Would you please transcribe, exactly as written, the lines of the entries below starting at the one that holds "height:27px; background:#fff; border-bottom:3px" and ending at the one that holds "bottom:0; width:1px; background:#c7ccd4;", both included?

> **Web interface edit records**:
◆ ◆ ◆

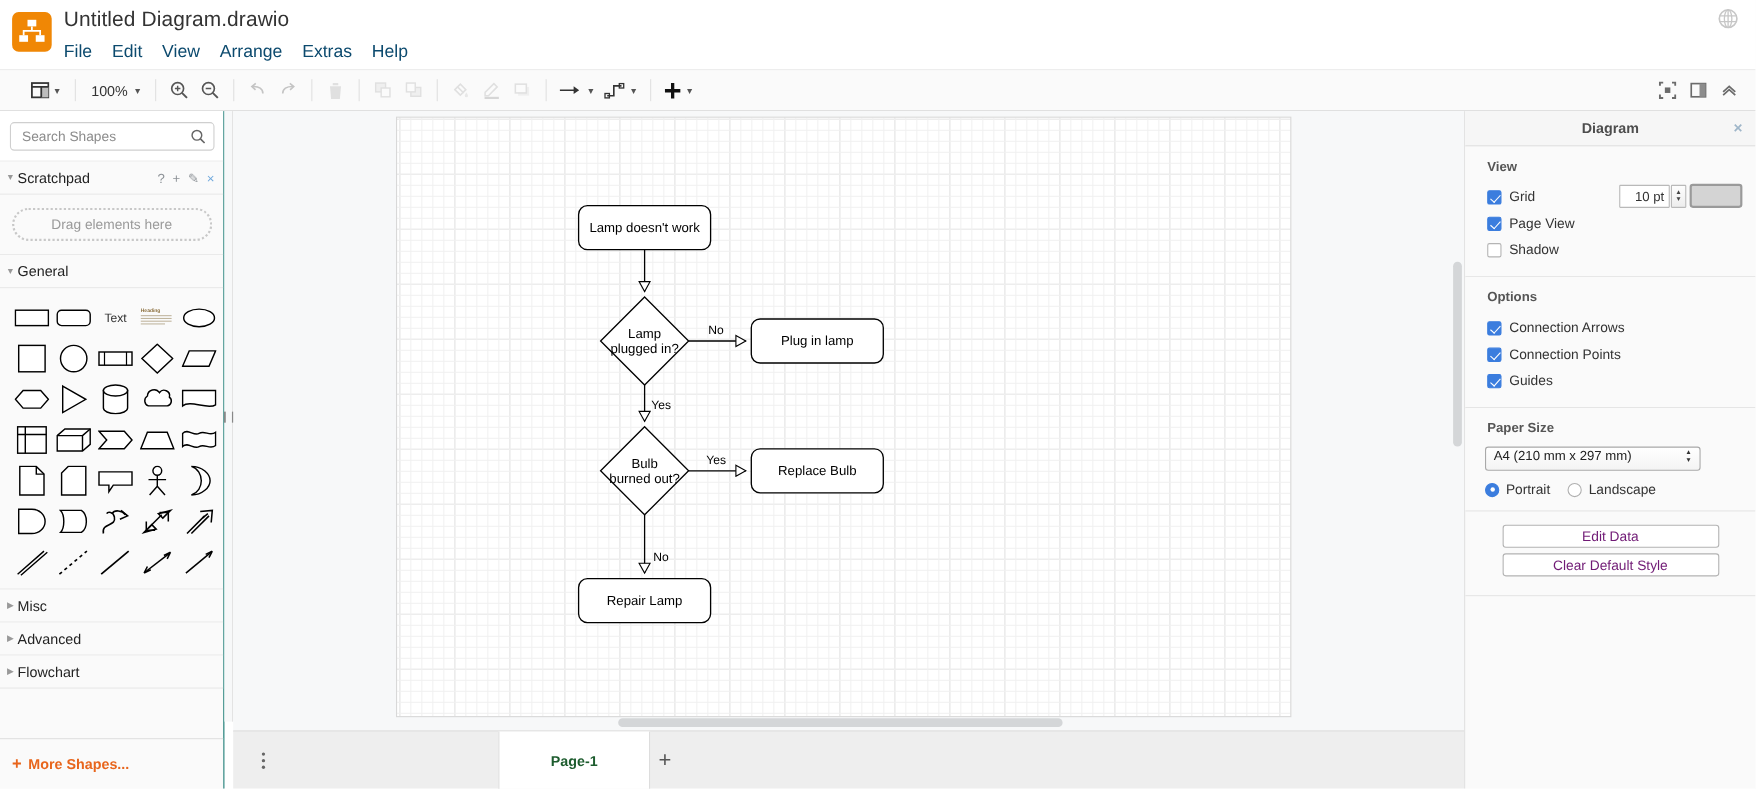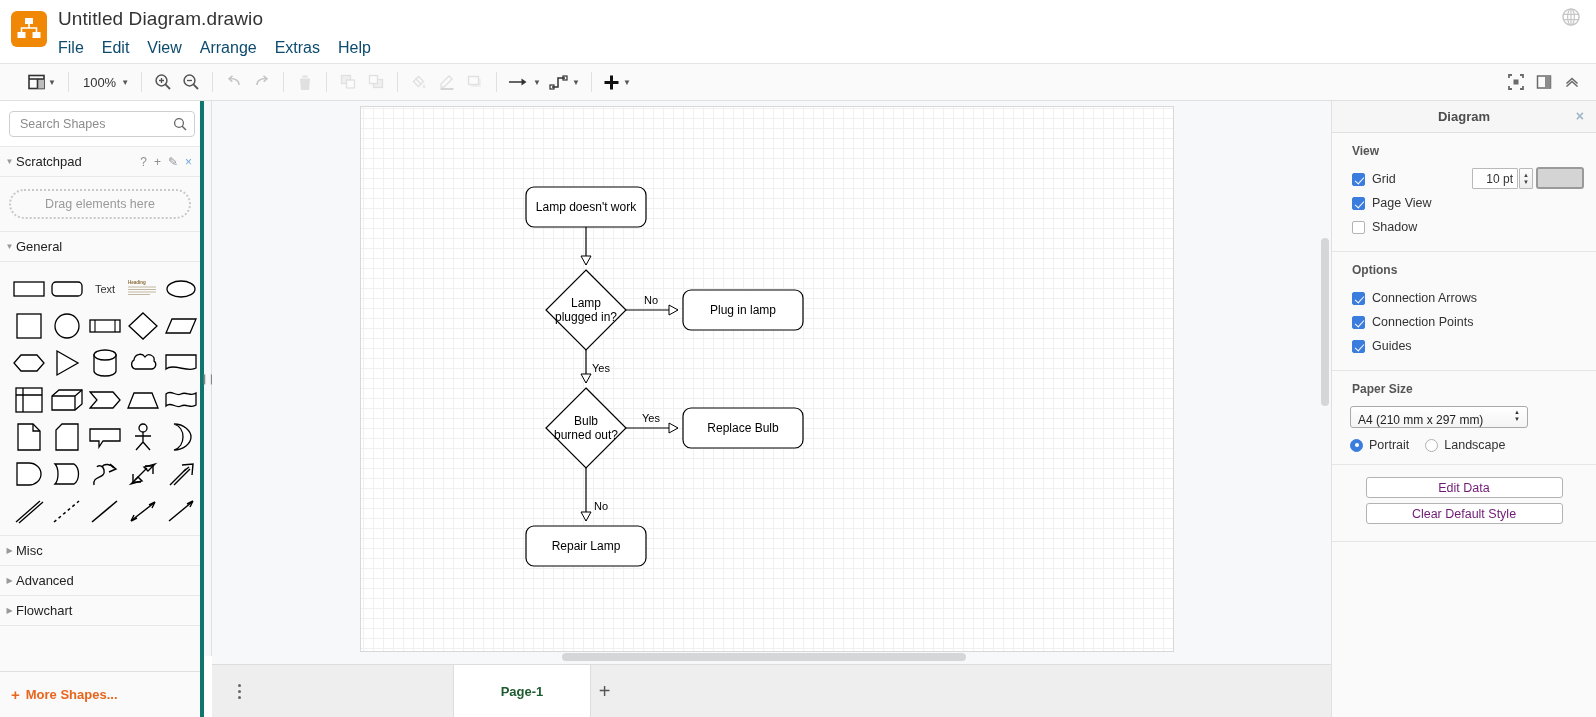--- a/index.html
+++ b/index.html
@@ -48,21 +48,21 @@
   .tb-btn.dis2 { opacity: .28; }
   .tb-sep { width: 1px; height: 20px; background: #e0e0e0; margin: 0 7px; }
   .tb-caret { font-size: 8px; color: #555; margin-left: 3px; }
   .tb-group { display: flex; align-items: center; }
   .zoom-label { font-size: 13px; color: #333; padding: 0 2px; }
   .tb-right { margin-left: auto; display: flex; align-items: center; padding-right: 10px; }
 
   
   .sidebar {
     position: absolute; left: 0; top: 101px; width: 204px; height: 616px;
-    background: #fafafa; border-right: 4px solid #0f766e; overflow: hidden;
+    background: #fafafa; border-right: 1px solid #0f766e; overflow: hidden;
   }
   .search-wrap { position: relative; padding: 10px 9px 9px 9px; background: #fff; border-bottom: 1px solid #e8e8e8;}
   .search-box {
     position: relative; width: 186px; height: 26px;
     border: 1px solid #cfcfcf; border-radius: 4px; background: #fff;
   }
   .search-box input {
     position: absolute; left: 8px; top: 0; width: 150px; height: 24px; border: none; outline: none;
     font-size: 12.5px; color: #333; background: transparent; font-family: "Liberation Sans", sans-serif;
   }
@@ -201,23 +201,23 @@
     border: 2px solid #9a9a9a; border-radius: 3px; background: #d4d4d4; cursor: default;
   }
   .img-btn {
     position: absolute; right: 50px; top: 1px; width: 55px; height: 21px;
     border: 1px solid #9a9a9a; border-radius: 3px;
     background: linear-gradient(#fdfdfd,#e9e9e9);
     font-size: 12px; color: #222; display: flex; align-items: center; justify-content: center; cursor: default;
   }
   .select-wrap { padding: 0 18px; margin-top: 1px; }
   .paper-select {
-    position: relative; width: 178px; height: 22px; border: 1px solid #a9a9a9; border-radius: 3px;
+    position: relative; width: 196px; height: 22px; border: 1px solid #a9a9a9; border-radius: 3px;
     background: linear-gradient(#ffffff,#f4f4f4);
-    font-size: 12px; color: #222; display: flex; align-items: flex-end; padding-left: 7px; cursor: default;
+    font-size: 12px; color: #222; display: flex; align-items: flex-start; padding-left: 7px; cursor: default;
   }
   .sel-arrows { position: absolute; right: 7px; top: 3px; display: flex; flex-direction: column; gap: 2px; }
   .sel-arrows span { font-size: 6px; line-height: 5px; color: #333; }
   .radio-row { display: flex; align-items: center; padding: 10px 0 0 18px; }
   .rb {
     width: 13px; height: 13px; border-radius: 50%; border: 1px solid #b0b0b0; background: #fff;
     margin-right: 6px; position: relative; cursor: default;
   }
   .rb.on { background: #3b7dde; border-color: #3b7dde; }
   .rb.on:after { content: ""; position: absolute; left: 3.5px; top: 3.5px; width: 4px; height: 4px; border-radius: 50%; background: #fff; }

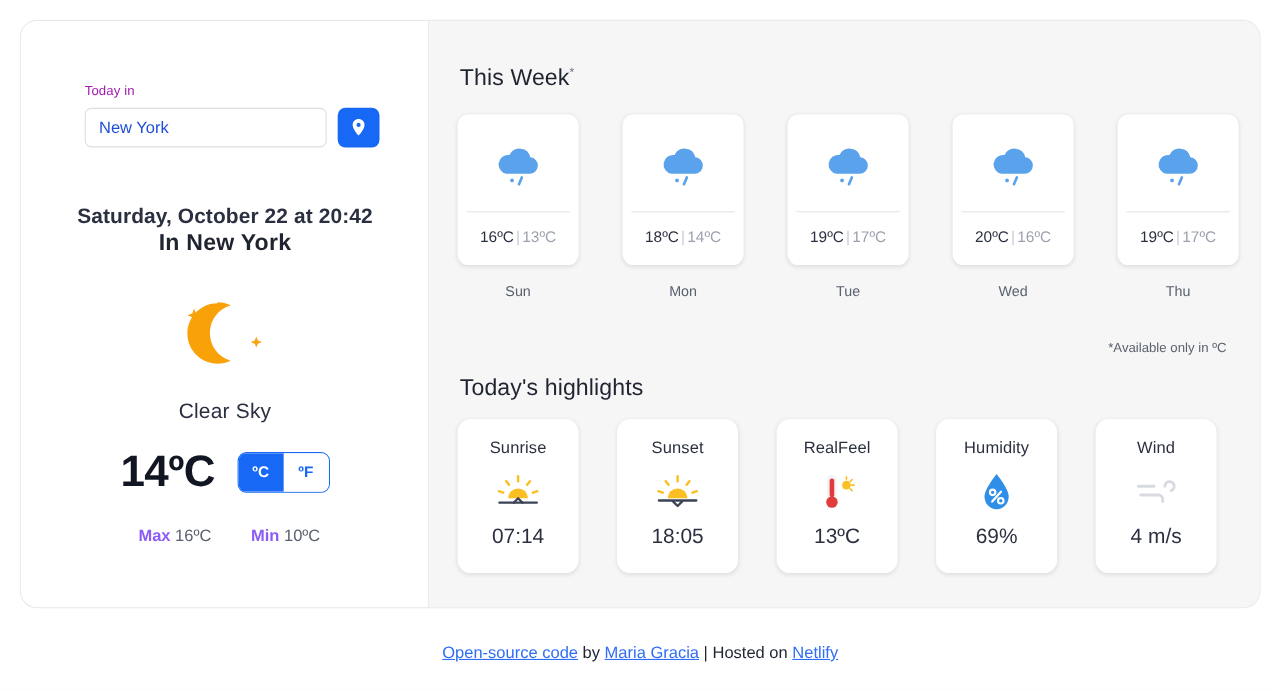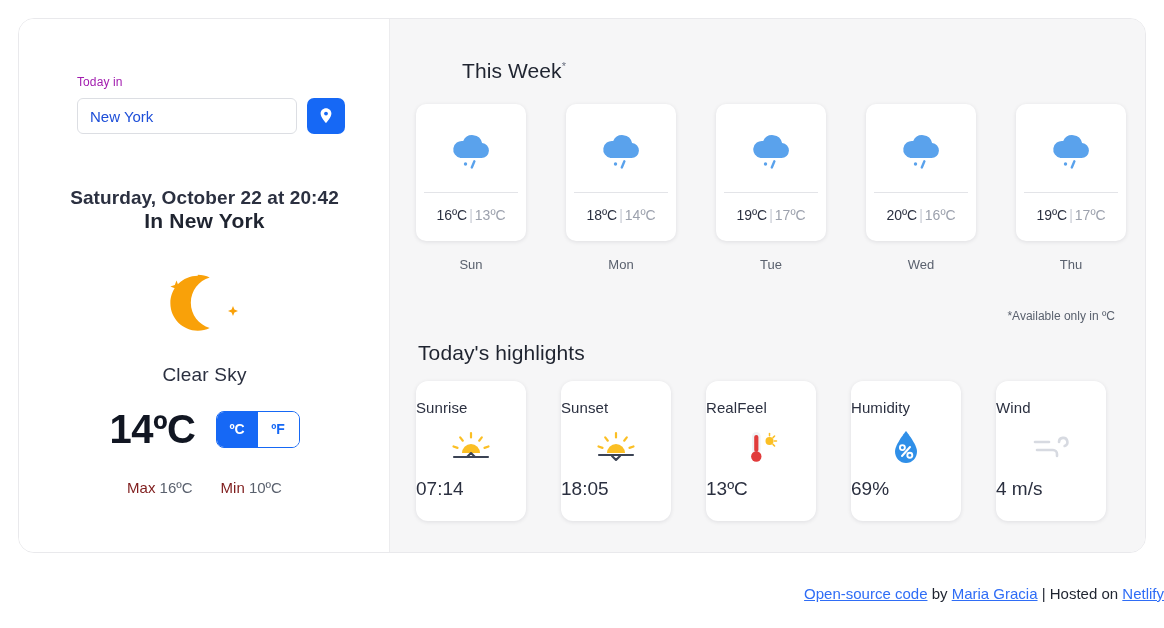--- a/index.html
+++ b/index.html
@@ -178,42 +178,42 @@
     position: absolute;
     top: 460px;
     left: 0;
     width: 371px;
     display: flex;
     justify-content: center;
     gap: 28px;
     font-size: 15px;
     color: #2b3040;
   }
-  .minmax b { font-weight: normal; color: #7f1d1d; }
+  .minmax b { font-weight: bold; color: #8b5cf6; margin-left: 8px; }
   .minmax .v { color: #5a616e; }
 
   
   .right-panel {
     flex: 1;
     background: #f6f6f7;
     position: relative;
   }
 
   .section-title {
     font-size: 21px;
     color: #1f2430;
     letter-spacing: .1px;
   }
   .section-title .star {
     font-size: 11px;
     vertical-align: super;
     color: #6a7080;
   }
 
-  .week-title { position: absolute; left: 28px; top: 40px; margin-left: 44px; }
+  .week-title { position: absolute; left: 28px; top: 40px; }
   .hl-title   { position: absolute; left: 28px; top: 322px; }
 
   .week-strip {
     position: absolute;
     left: 26px;
     top: 85px;
     display: flex;
     gap: 40px;
   }
 
@@ -275,20 +275,21 @@
   }
 
   .hl-card {
     width: 110px;
     height: 140px;
     background: #ffffff;
     border-radius: 12px;
     box-shadow: 0 1px 4px rgba(20,24,40,.10);
     display: flex;
     flex-direction: column;
+    align-items: center;
     padding-top: 18px;
   }
 
   .hl-label {
     font-size: 15px;
     color: #2b3040;
     letter-spacing: .1px;
   }
 
   .hl-icon {
@@ -304,21 +305,21 @@
     font-size: 19px;
     color: #2b3040;
   }
 
   
   .footer {
     position: absolute;
     left: 0;
     top: 585px;
     width: 1164px;
-    text-align: right;
+    text-align: center;
     font-size: 15px;
     color: #1f2430;
   }
   .footer a {
     color: #2f6df6;
     text-decoration: underline;
   }
 </style>
 </head>
 <body>

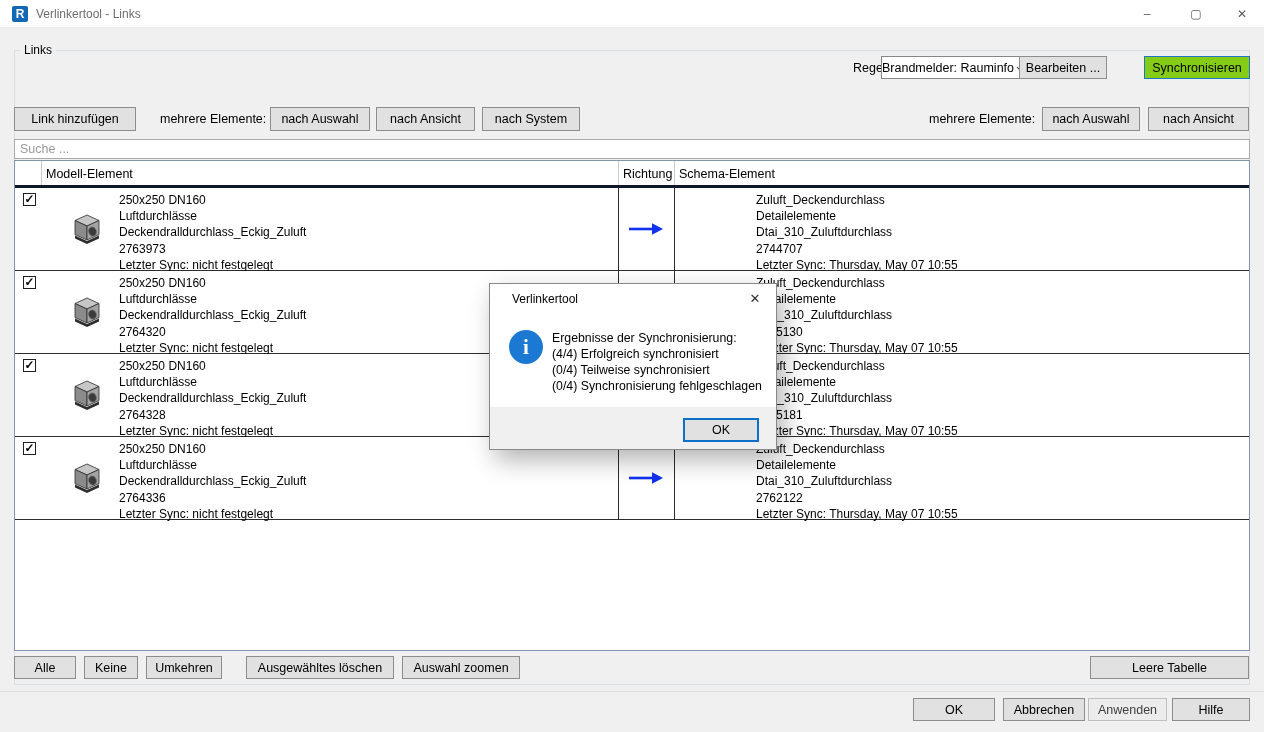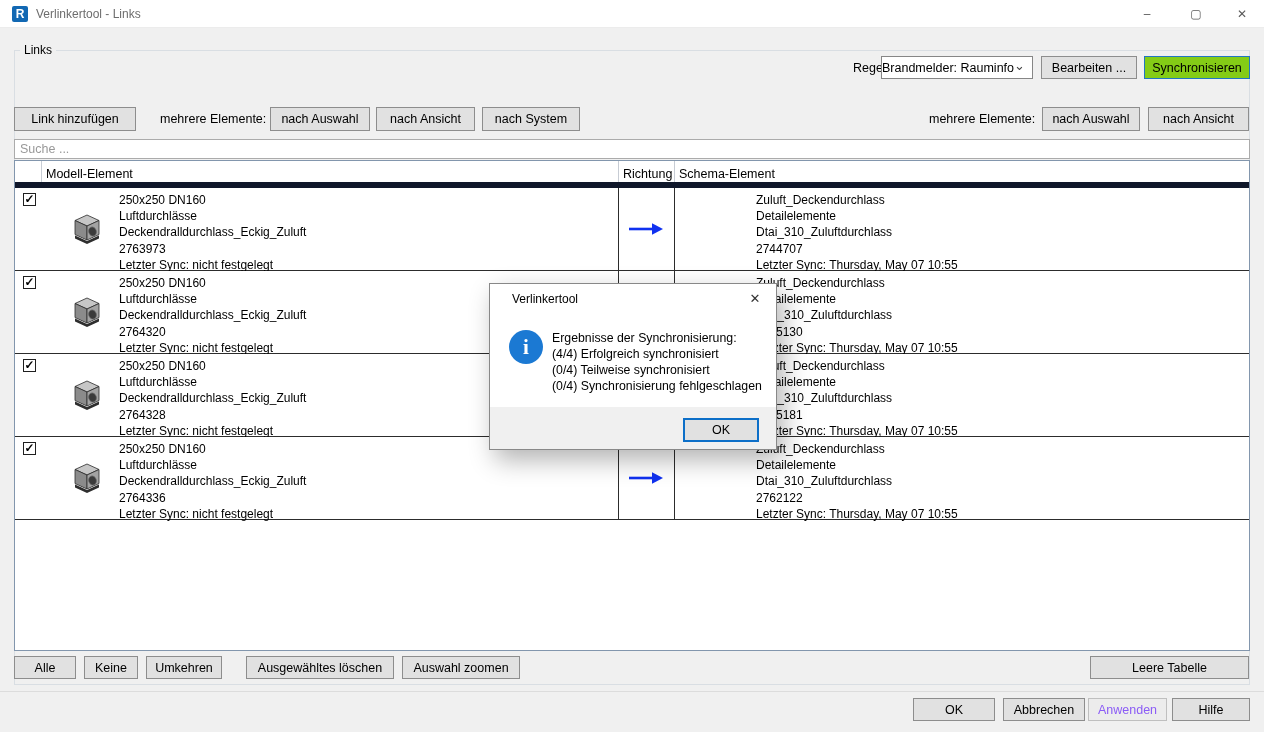--- a/index.html
+++ b/index.html
@@ -20,34 +20,34 @@
     color:#5a5a5a; font-size:12px; cursor:pointer; }
 
   
   .groupbox { position:absolute; left:14px; top:50px; width:1236px; height:635px; border:1px solid #d9dee3; }
   .group-label { position:absolute; left:20px; top:43px; font-size:12px; background:#f0f0f0; padding:0 4px; }
 
   
   .btn { position:absolute; height:23px; display:flex; align-items:center; justify-content:center;
     background:#e1e1e1; border:1px solid #8d8d8d; font-size:12.5px; cursor:pointer; white-space:nowrap; }
   .btn.primary { background:#84cc16; border-color:#2076c2; }
-  .btn.disabled { background:#ececec; border-color:#bfbfbf; color:#8b5cf6; cursor:default; }
+  .btn.disabled { background:#ececec; border-color:#bfbfbf; color:#404040; cursor:default; }
   .lbl { position:absolute; font-size:12.5px; white-space:nowrap; }
 
   .dropdown { position:absolute; left:881px; top:56px; width:152px; height:23px; background:#fff;
     border:1px solid #868686; display:flex; align-items:center; font-size:12.5px; cursor:pointer; }
   .dropdown .chev { position:absolute; right:7px; top:1px; color:#444; font-size:13px; }
 
   .search { position:absolute; left:14px; top:139px; width:1236px; height:20px; background:#fff;
     border:1px solid #ababab; font-size:12.5px; padding:0 5px; font-family:"Liberation Sans", sans-serif; }
   .search::placeholder { color:#999; }
 
   
   .grid { position:absolute; left:14px; top:160px; width:1236px; height:491px; background:#fff; border:1px solid #8296ad; }
-  .thead { position:absolute; left:0; top:0; width:100%; height:27px; background:#fff; border-bottom:6px solid #0f172a; }
+  .thead { position:absolute; left:0; top:0; width:100%; height:27px; background:#fff; border-bottom:3px solid #0f172a; }
   .thead .hlbl { position:absolute; top:6px; font-size:12.5px; white-space:nowrap; }
   .hline { position:absolute; top:0; bottom:0; width:1px; background:#c7ccd4; }
   .tbody { position:absolute; left:0; top:27px; width:100%; }
   .trow { position:relative; height:83px; border-bottom:1px solid #2c2c2c; background:#fff; }
   .vline { position:absolute; top:0; bottom:0; width:1px; background:#2c2c2c; }
   .cb { position:absolute; left:8px; top:5px; width:13px; height:13px; background:#fff; border:1px solid #1f1f1f;
     display:flex; align-items:center; justify-content:center; cursor:pointer; }
   .check-glyph { font-size:12px; font-weight:bold; margin-top:-2px; }
   .cube { position:absolute; left:58px; top:26px; }
   .cell-text { position:absolute; top:4px; }
@@ -88,21 +88,21 @@
   </div>
 
   <div class="groupbox"></div>
   <div class="group-label">Links</div>
 
   <div class="lbl" style="left:841px; top:61px;margin-left:12px;">Regel</div>
   <div class="dropdown">
     <span>Brandmelder: Rauminfo</span>
     <span class="chev">⌄</span>
   </div>
-  <div class="btn" style="left:1041px; top:56px; width:96px;">Bearbeiten ...</div>
+  <div class="btn" style="left:1019px; top:56px; width:88px;">Bearbeiten ...</div>
   <div class="btn primary" style="left:1144px; top:56px; width:106px;">Synchronisieren</div>
 
   <div class="btn" style="left:14px; top:107px; width:122px; height:24px;">Link hinzufügen</div>
   <div class="lbl" style="left:160px; top:112px;">mehrere Elemente:</div>
   <div class="btn" style="left:270px; top:107px; width:100px; height:24px;">nach Auswahl</div>
   <div class="btn" style="left:376px; top:107px; width:99px; height:24px;">nach Ansicht</div>
   <div class="btn" style="left:482px; top:107px; width:98px; height:24px;">nach System</div>
 
   <div class="lbl" style="left:929px; top:112px;">mehrere Elemente:</div>
   <div class="btn" style="left:1042px; top:107px; width:98px; height:24px;">nach Auswahl</div>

◆ ◆ ◆

> **Your response**:
+  .thead { position:absolute; left:0; top:0; width:100%; height:27px; background:#fff; border-bottom:3px solid #0f172a; }
   .thead .hlbl { position:absolute; top:6px; font-size:12.5px; white-space:nowrap; }
   .hline { position:absolute; top:0; bottom:0; width:1px; background:#c7ccd4; }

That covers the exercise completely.